A 82 anni se n’è andato Silvano Miniati. Io lo conobbi all’inizio degli anni ’70, quando – con Lucio Libertini, Silvano Andriani ed altri compagni il cui spirito critico non sfociava mai nell’estremismo – militava nella sinistra del Psiup. Ricordo che alla vigilia delle elezioni del 1972 vennero a trovare Livio Labor, col quale ci apprestavamo ad affrontare la difficile prova elettorale. Auspicavano un’intesa fra le tante liste di sinistra che non si riconoscevano né nel Pci né nel Psi, anche per dare onorata sepoltura all’esperienza del Psiup, dei cui limiti erano consapevoli più di noi. La proposta era irrealistica, ma l’analisi da cui nasceva era lucida. Pronosticarono infatti la comune catastrofe, che puntualmente si verificò nelle urne.

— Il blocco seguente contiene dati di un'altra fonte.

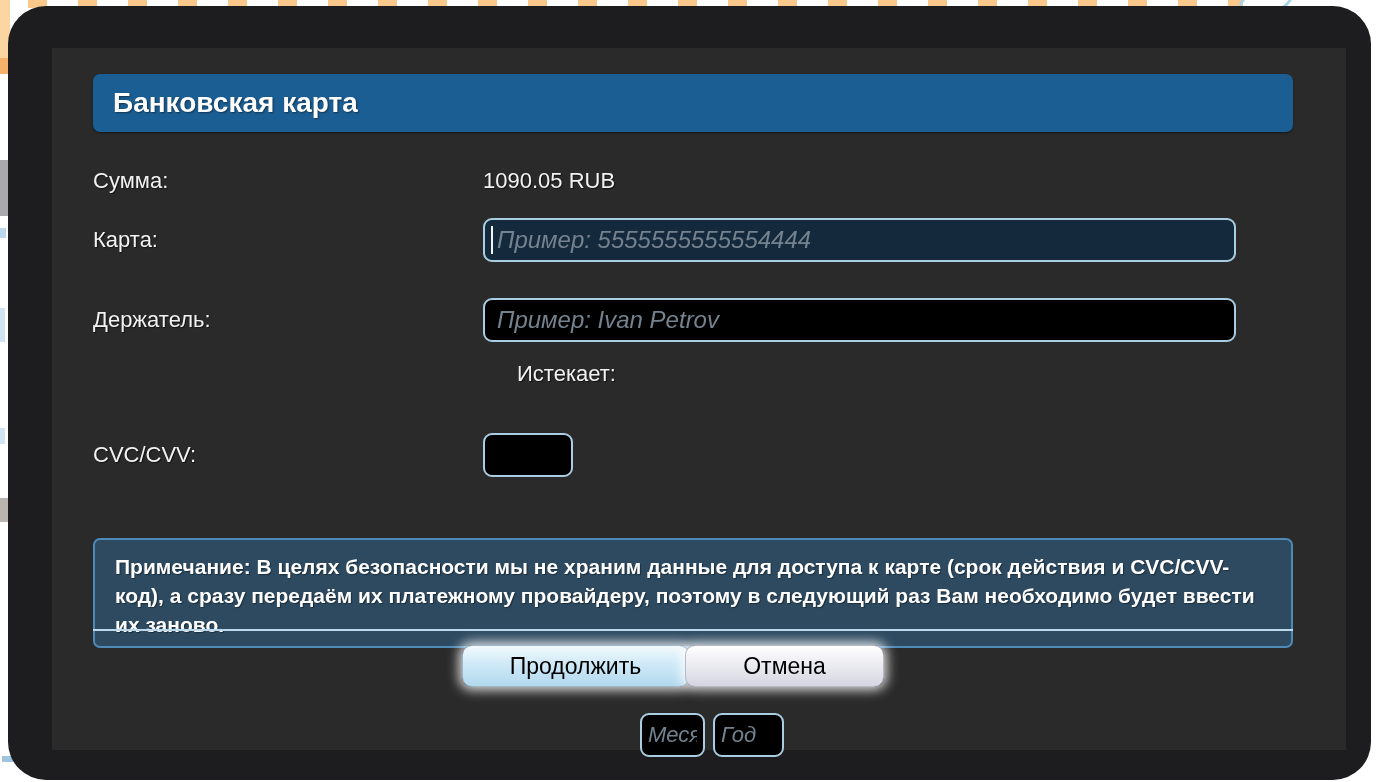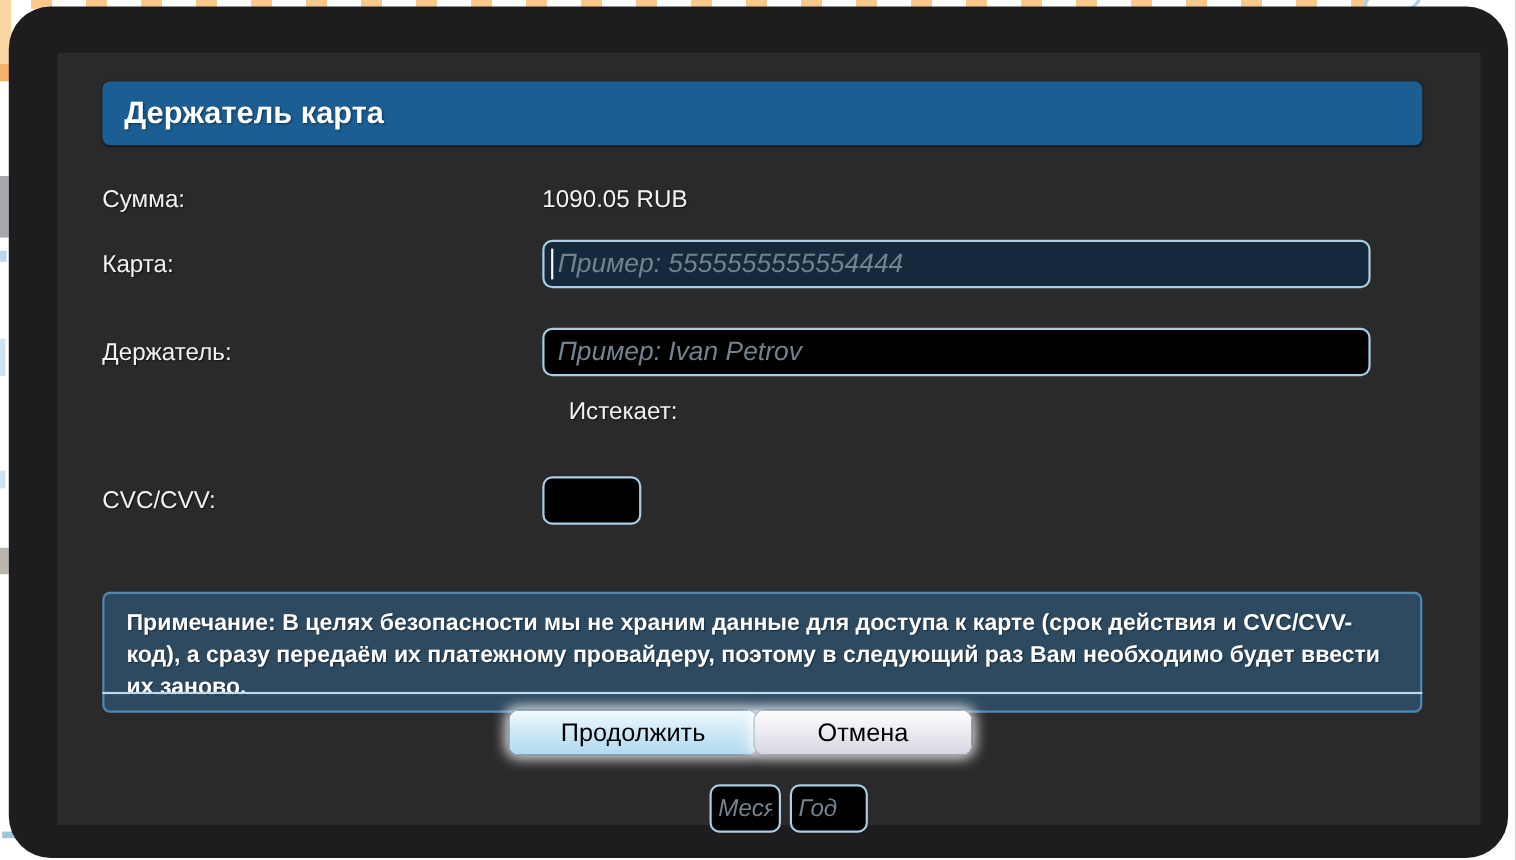--- a/index.html
+++ b/index.html
@@ -22,21 +22,21 @@
   .dlg-header{ position:absolute; left:93px; top:74px; width:1200px; height:58px;
     background:#1b5e93; border-radius:7px; display:flex; align-items:center;
     padding-left:20px; box-shadow:0 1px 2px rgba(0,0,0,.5); }
   .dlg-header .title{ color:#ffffff; font-size:28px; font-weight:bold;
     text-shadow:1px 1px 2px rgba(0,0,0,.45); }
 
   
   .row{ position:absolute; left:93px; width:1200px; display:flex; align-items:center; }
   .row .lbl{ width:352px; text-align:left; color:#f2f2f2; font-size:22px;
     text-shadow:1px 1px 1px rgba(0,0,0,.55); flex:0 0 352px; }
-  .row .ctrl{ margin-left:48px; display:flex; align-items:center; }
+  .row .ctrl{ margin-left:38px; display:flex; align-items:center; }
 
   .row-amount{ top:166px; height:30px; }
   .amount-value{ color:#f2f2f2; font-size:22px; text-shadow:1px 1px 1px rgba(0,0,0,.55); }
 
   .txt{ height:44px; border:2px solid #a9cde2; border-radius:9px; background:#000000;
     color:#e8eef4; font-size:24px; padding:0 10px; outline:none;
     font-family:"Liberation Sans", sans-serif; }
   .txt::placeholder{ color:#74828f; font-style:italic; opacity:1; }
 
   .row-card{ top:218px; height:44px; }
@@ -86,21 +86,21 @@
 <div class="edge-frag" style="left:0;top:428px;width:5px;height:16px;background:#cfe3f0;"></div>
 <div class="edge-frag" style="left:0;top:498px;width:8px;height:24px;background:#b9b4ae;"></div>
 <div class="edge-frag" style="left:0;top:742px;width:34px;height:40px;background:#ffffff;"></div>
 <div class="edge-frag" style="left:2px;top:756px;width:26px;height:6px;background:#9fc4dd;"></div>
 
 <div class="modal-frame">
   <div class="modal-surface"></div>
 </div>
 
 <div class="dlg-header">
-  <span class="title">Держатель карта</span>
+  <span class="title">Банковская карта</span>
 </div>
 
 <div class="row row-amount">
   <span class="lbl">Сумма:</span>
   <span class="ctrl amount-value">1090.05 RUB</span>
 </div>
 
 <div class="row row-card">
   <span class="lbl">Карта:</span>
   <span class="ctrl card-wrap">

Silvano tuttavia non si diede per vinto. In occasione della diaspora psiuppina rifiutò sia di confluire nel Pci, come fece la maggioranza, sia di tornare nel Psi, come fecero Peppino Avolio, Vincenzo Balzamo e tanti altri. Partecipò alla fondazione del Pdup, e poi di Democrazia proletaria. Ma dopo il fallimento di quelle esperienze trovò logico rientrare nella casa socialista, senza lasciarla neanche dopo il terremoto dei primi anni ’90. Era tornato all’impegno sindacale nella Uil, ma non aveva mai smesso di perseguire l’obiettivo di animare una sinistra non conformista. Con Franco Lotito aveva dato vita al “Network della sinistra riformista”, ed ora era vicepresidente della Fondazione Buozzi. Se n’è andato proprio adesso, quando i sassi che per mezzo secolo aveva gettato nello stagno della sinistra italiana cominciano a provocare qualche ondata di rinnovamento.